Benefiting from large well-trained deep neural networks (DNNs), model compression has captured special attention for computing resource limited equipment, especially edge devices. Knowledge distillation (KD) is one of the widely used compression techniques for edge deployment, by obtaining a lightweight student model from a well-trained teacher model released on public platforms. However, it has been empirically noticed that the backdoor in the teacher model will be transferred to the student model during the process of KD. Although numerous KD methods have been proposed, most of them focus on the distillation of a high-performing student model without robustness consideration. Besides, some research adopts KD techniques as effective backdoor mitigation tools, but they fail to perform model compression at the same time. Consequently, it is still an open problem to well achieve two objectives of robust KD, i.e., student model’s performance and backdoor mitigation. To address these issues, we propose RobustKD, a robust knowledge distillation that compresses the model while mitigating backdoor based on feature variance. Specifically, RobustKD distinguishes the previous works in three key aspects: (1) effectiveness - by distilling the feature map of the teacher model after detoxification, the main task performance of the student model is comparable to that of the teacher model; (2) robustness - by reducing the characteristic variance between the teacher model and the student model, it mitigates the backdoor of the student model under backdoored teacher model scenario; (3) generic - RobustKD still has good performance in the face of multiple data models (e.g., WRN 28-4, Pyramid-200) and diverse DNNs (e.g., ResNet50, MobileNet).
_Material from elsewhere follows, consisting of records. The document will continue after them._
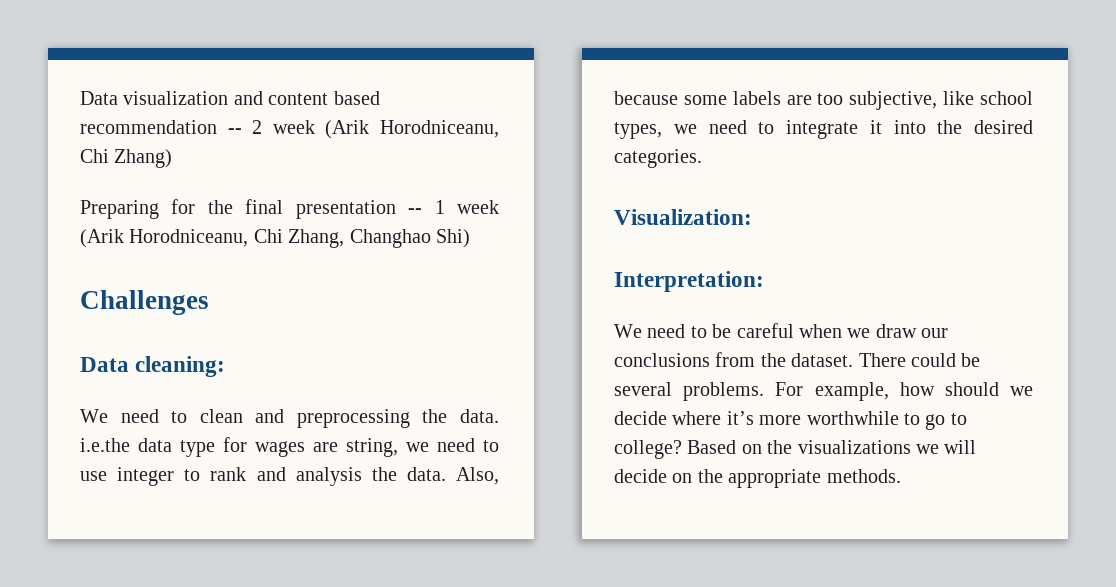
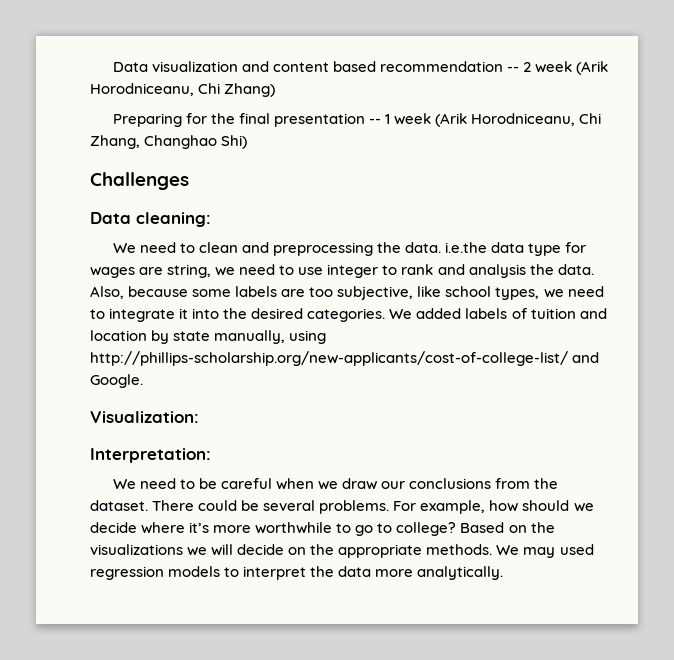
(702, 158) none -> [389,308,607,319] [90,330,327,344] [90,351,600,366] [90,374,143,388] We added labels of tuition and location by state manually, using http://phillips-scholarship.org/new-applicants/cost-of-college-list/ and Google.
(901, 476) none -> [496,544,594,558] [90,566,504,580] We may used regression models to interpret the data more analytically.

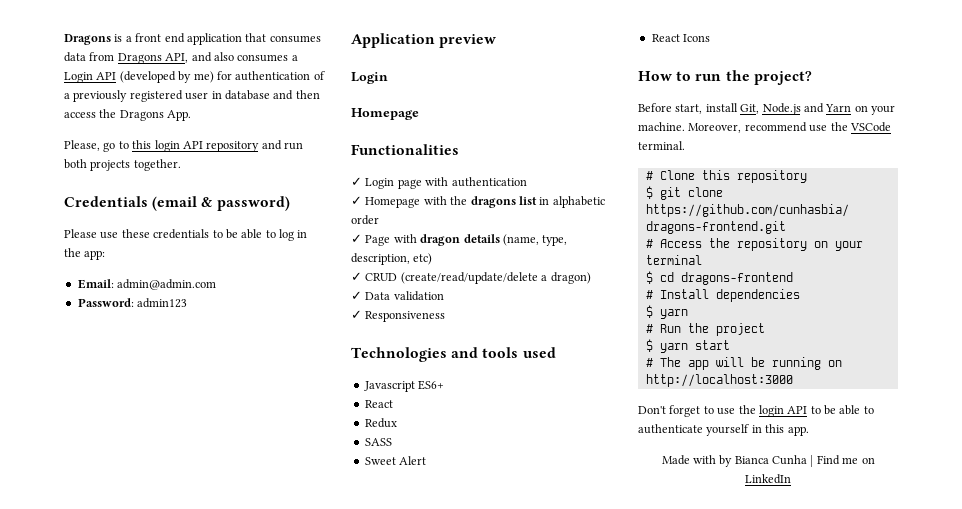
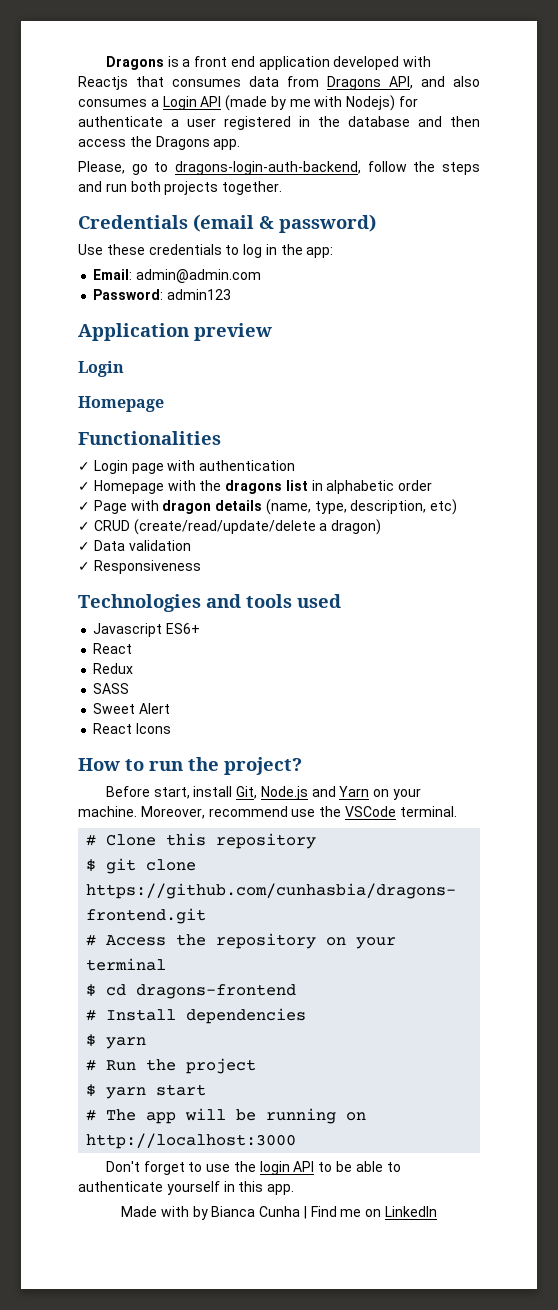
(242, 39) none -> [333,56,432,70] [78,76,128,90] developed with Reactjs
[119,71,325,83] [64,90,222,102] (developed by me) for authentication of a previously registered user in -> [225,95,419,111] [78,116,340,130] (made by me with Nodejs) for authenticate a user registered in the
[167,110,192,121] App. -> [213,139,241,150] app.
[132,140,260,152] this login API repository -> [175,161,481,175] dragons-login-auth-backend, follow the steps
[64,229,119,239] Please use -> [78,244,103,255] Use
[225,229,276,239] be able to -> (240, 250) none

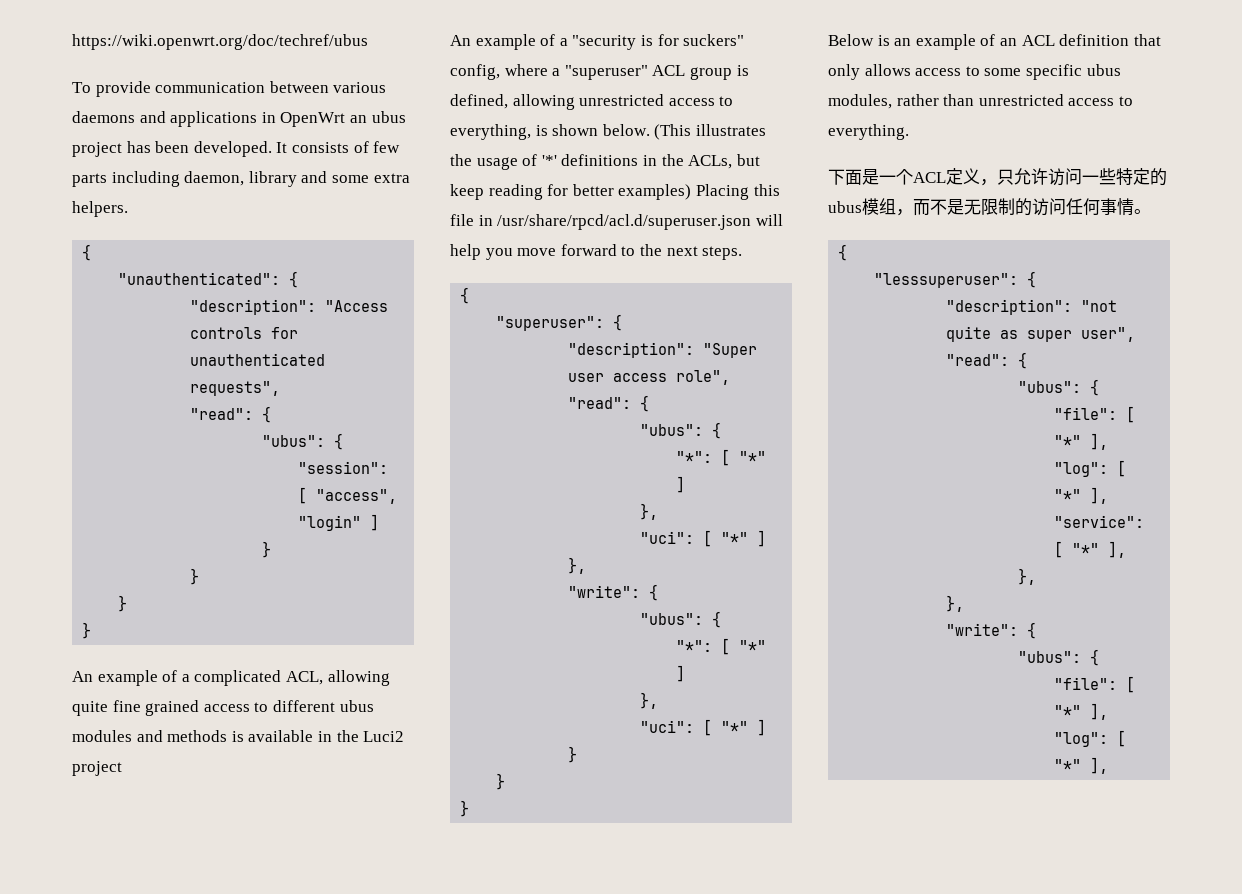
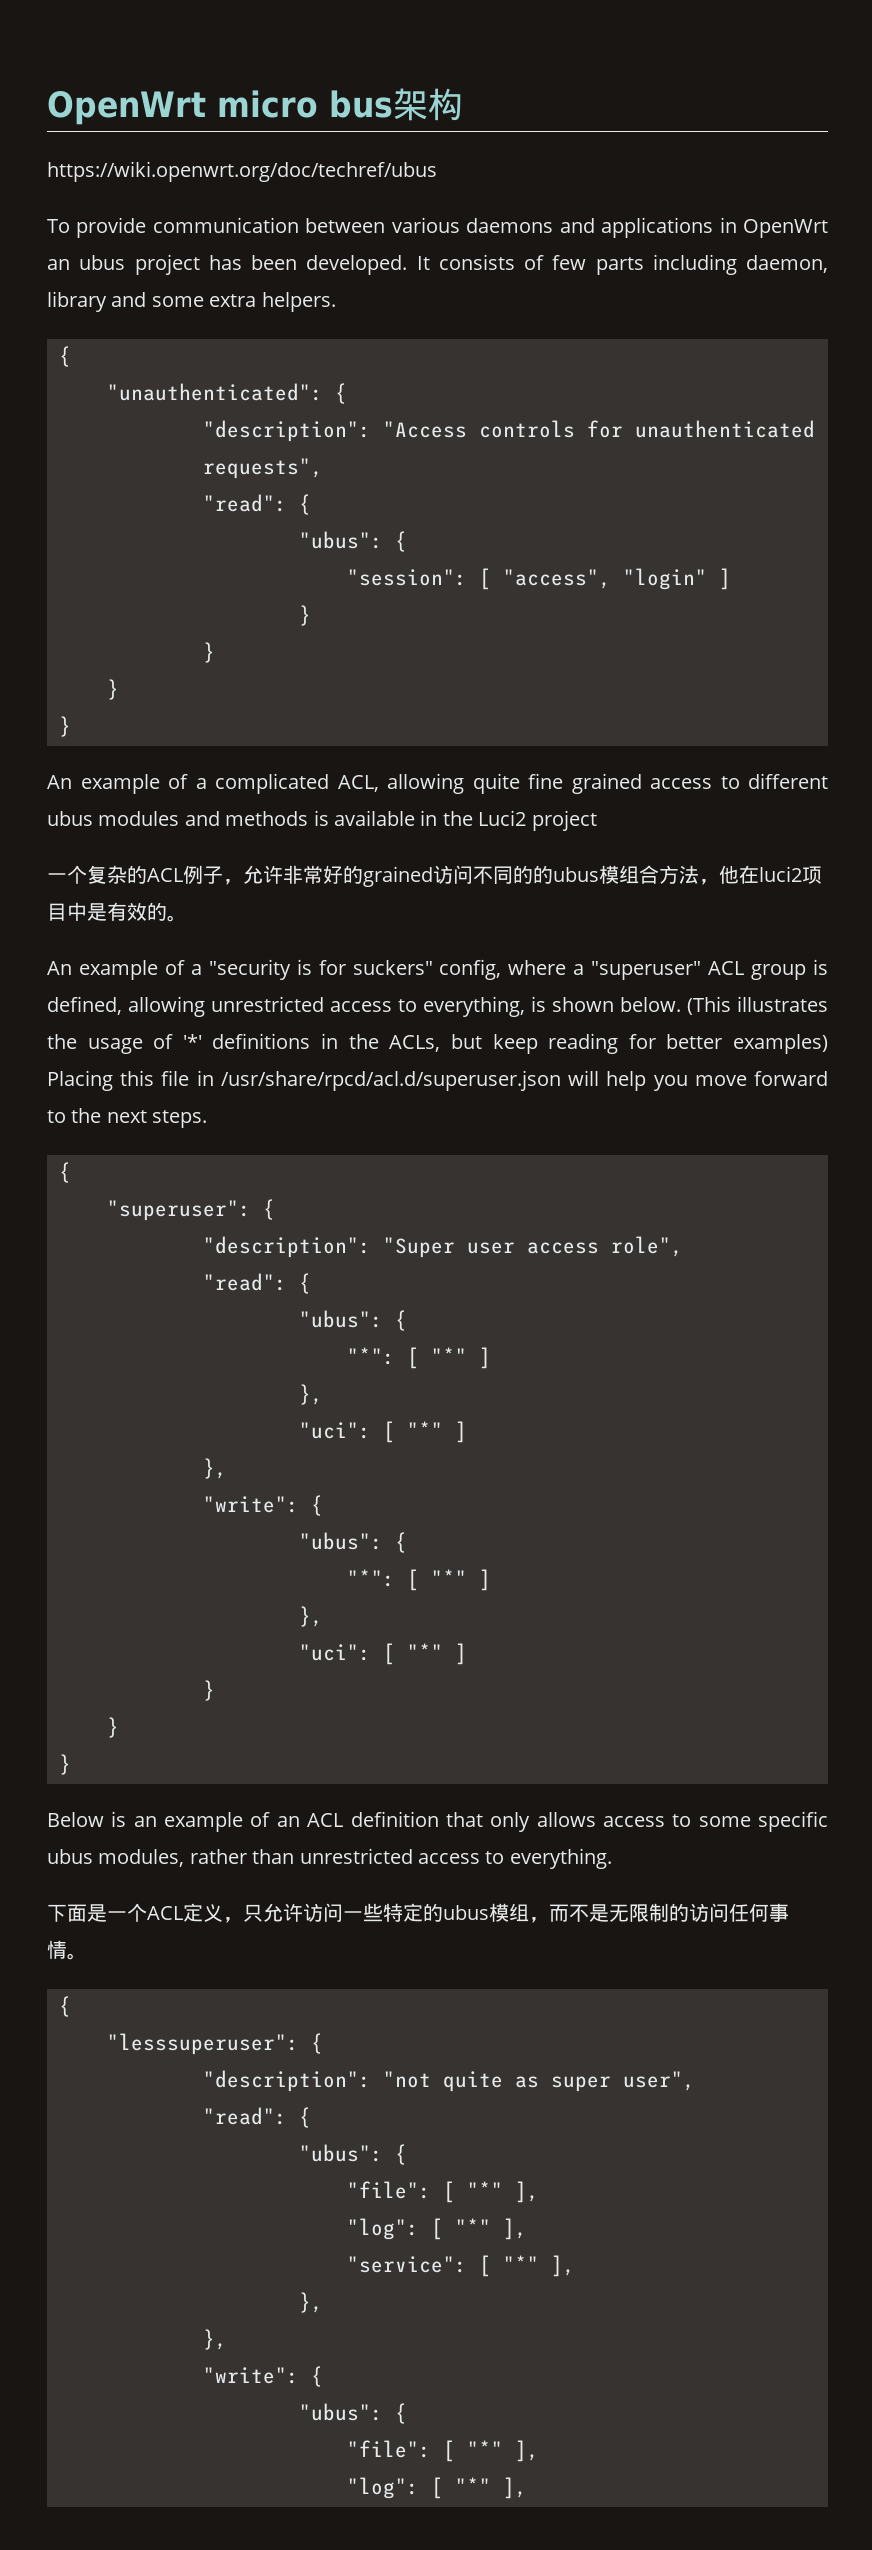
(72, 42) none -> [47,88,463,125] OpenWrt micro bus架构 //
(122, 768) none -> [47,865,822,887] [47,902,187,922] // 一个复杂的ACL例子，允许非常好的grained访问不同的的ubus模组合方法，他在luci2项目中是有效的。

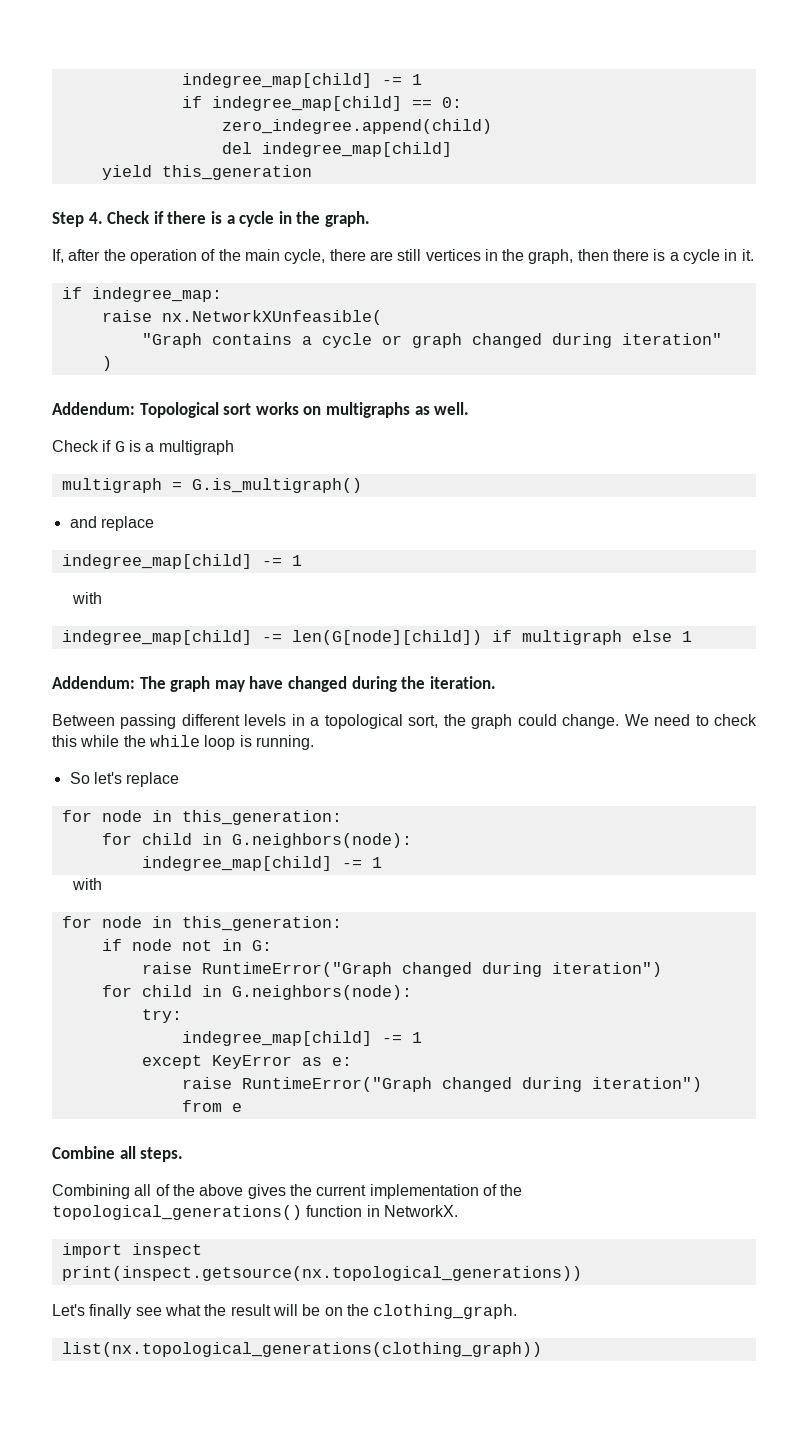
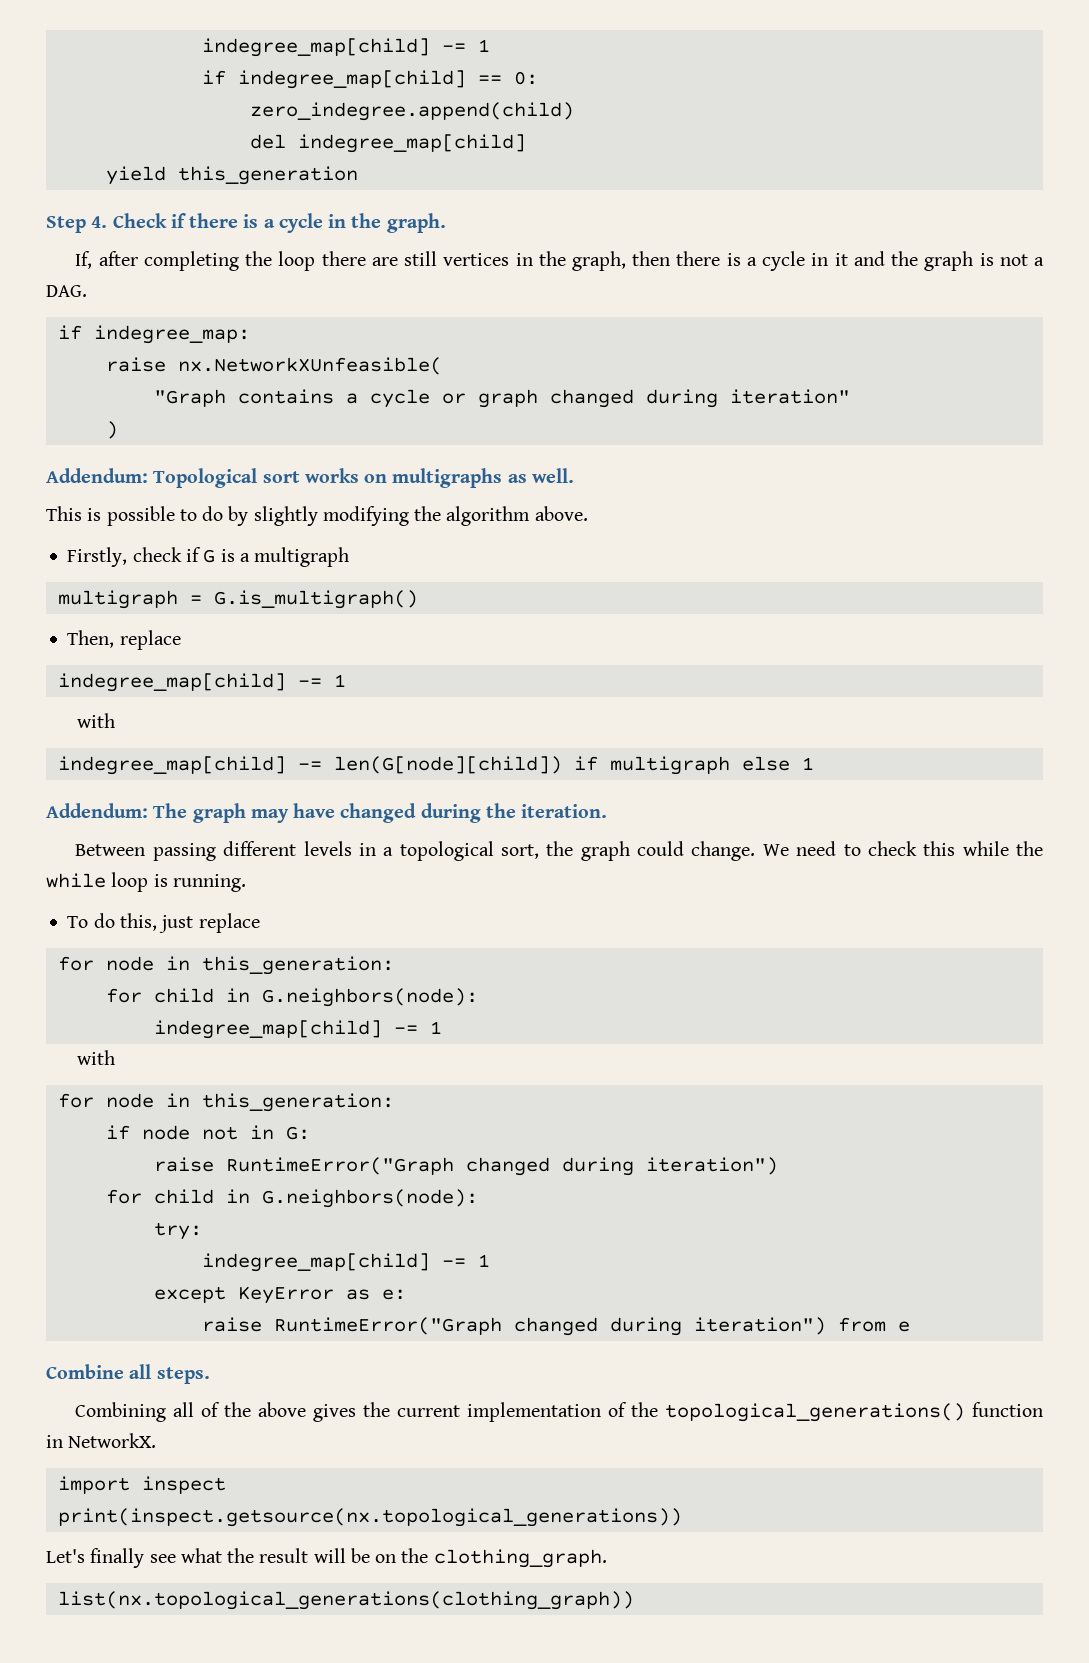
[103,249,326,264] the operation of the main cycle, -> [143,251,316,271] completing the loop
[741,249,754,261] it. -> [834,251,1044,271] [46,285,87,297] it and the graph is not a DAG.
[52,440,99,452] Check -> [46,506,588,526] [67,547,182,567] This is possible to do by slightly modifying the algorithm above. // Firstly, check
[69,516,97,528] and -> [67,630,115,648] Then,
[69,772,122,784] So let's -> [67,913,194,933] To do this, just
Comprehensive experiments are conducted on four datasets, six models, two distillation methods, and two backdoor attack methods, compared with four baselines, and the results verified that the proposed method achieves the state-of-the-art performance in both aspects of accuracy and robustness. In addition, RobustKD is still effective when adaptive attacks are considered. The code of RobustKD is open-sourced at https://github.com/Xming-Z/RobustKD.